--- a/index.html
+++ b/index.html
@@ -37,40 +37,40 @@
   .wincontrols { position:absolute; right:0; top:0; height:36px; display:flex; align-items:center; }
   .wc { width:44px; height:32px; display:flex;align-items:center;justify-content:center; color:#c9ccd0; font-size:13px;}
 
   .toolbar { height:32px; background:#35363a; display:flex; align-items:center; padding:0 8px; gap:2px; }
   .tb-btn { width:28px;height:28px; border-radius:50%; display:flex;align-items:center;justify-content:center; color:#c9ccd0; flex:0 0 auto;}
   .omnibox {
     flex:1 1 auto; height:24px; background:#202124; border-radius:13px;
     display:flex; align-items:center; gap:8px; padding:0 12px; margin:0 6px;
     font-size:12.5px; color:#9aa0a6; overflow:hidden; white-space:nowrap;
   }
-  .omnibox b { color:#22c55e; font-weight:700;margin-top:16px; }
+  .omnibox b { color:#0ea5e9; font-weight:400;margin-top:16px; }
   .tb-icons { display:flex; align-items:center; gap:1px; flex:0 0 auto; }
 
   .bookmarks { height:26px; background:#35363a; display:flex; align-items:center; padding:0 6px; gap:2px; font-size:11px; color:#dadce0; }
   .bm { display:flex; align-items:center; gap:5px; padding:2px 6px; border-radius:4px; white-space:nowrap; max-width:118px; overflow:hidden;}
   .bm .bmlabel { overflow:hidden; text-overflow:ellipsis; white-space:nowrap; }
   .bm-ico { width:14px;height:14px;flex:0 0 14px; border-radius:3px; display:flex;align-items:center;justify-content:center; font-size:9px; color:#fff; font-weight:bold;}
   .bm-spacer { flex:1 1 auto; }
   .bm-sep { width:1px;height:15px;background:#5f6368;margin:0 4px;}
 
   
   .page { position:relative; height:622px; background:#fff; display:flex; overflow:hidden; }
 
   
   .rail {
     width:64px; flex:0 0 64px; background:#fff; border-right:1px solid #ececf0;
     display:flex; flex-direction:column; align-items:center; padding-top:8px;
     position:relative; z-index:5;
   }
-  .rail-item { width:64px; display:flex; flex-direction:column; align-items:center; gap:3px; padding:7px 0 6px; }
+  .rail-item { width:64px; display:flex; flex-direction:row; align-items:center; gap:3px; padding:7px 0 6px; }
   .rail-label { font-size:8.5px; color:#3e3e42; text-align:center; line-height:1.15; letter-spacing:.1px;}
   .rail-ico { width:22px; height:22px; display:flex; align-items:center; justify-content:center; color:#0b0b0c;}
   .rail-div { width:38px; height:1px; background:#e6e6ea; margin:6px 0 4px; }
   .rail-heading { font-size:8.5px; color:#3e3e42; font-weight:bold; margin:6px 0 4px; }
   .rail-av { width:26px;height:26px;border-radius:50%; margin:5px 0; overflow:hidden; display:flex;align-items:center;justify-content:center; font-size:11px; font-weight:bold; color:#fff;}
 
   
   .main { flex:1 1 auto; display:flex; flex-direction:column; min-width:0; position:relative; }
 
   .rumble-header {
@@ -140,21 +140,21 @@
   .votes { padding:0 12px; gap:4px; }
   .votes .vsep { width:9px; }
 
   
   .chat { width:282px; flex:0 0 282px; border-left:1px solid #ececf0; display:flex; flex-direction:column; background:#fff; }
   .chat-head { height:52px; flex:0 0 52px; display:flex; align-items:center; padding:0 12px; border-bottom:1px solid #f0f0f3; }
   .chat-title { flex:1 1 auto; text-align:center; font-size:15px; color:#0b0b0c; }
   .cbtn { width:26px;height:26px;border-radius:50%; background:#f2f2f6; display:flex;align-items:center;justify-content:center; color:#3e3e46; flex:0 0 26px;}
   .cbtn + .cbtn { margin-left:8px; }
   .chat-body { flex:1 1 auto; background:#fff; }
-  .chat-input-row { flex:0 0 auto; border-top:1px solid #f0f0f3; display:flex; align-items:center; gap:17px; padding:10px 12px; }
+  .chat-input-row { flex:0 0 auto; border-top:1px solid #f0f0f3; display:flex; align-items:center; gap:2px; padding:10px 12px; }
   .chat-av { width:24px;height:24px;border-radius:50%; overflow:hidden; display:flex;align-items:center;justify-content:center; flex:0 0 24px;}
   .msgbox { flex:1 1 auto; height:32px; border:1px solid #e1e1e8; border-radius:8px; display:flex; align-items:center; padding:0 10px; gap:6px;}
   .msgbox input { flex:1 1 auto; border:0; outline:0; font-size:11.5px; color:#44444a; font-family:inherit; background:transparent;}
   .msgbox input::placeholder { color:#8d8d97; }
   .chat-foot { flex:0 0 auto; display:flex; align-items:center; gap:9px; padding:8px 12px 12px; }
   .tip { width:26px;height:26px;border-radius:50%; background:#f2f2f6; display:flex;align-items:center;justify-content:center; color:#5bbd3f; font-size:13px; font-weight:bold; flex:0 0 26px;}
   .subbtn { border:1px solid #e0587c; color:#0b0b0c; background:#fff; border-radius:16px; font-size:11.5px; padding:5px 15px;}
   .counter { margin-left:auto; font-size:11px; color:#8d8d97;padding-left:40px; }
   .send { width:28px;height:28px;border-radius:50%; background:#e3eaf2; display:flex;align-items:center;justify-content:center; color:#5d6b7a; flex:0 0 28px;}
---------------
What this task involves
Say the number of lines in the entries that have the string "omnibox", and only that.

Response
3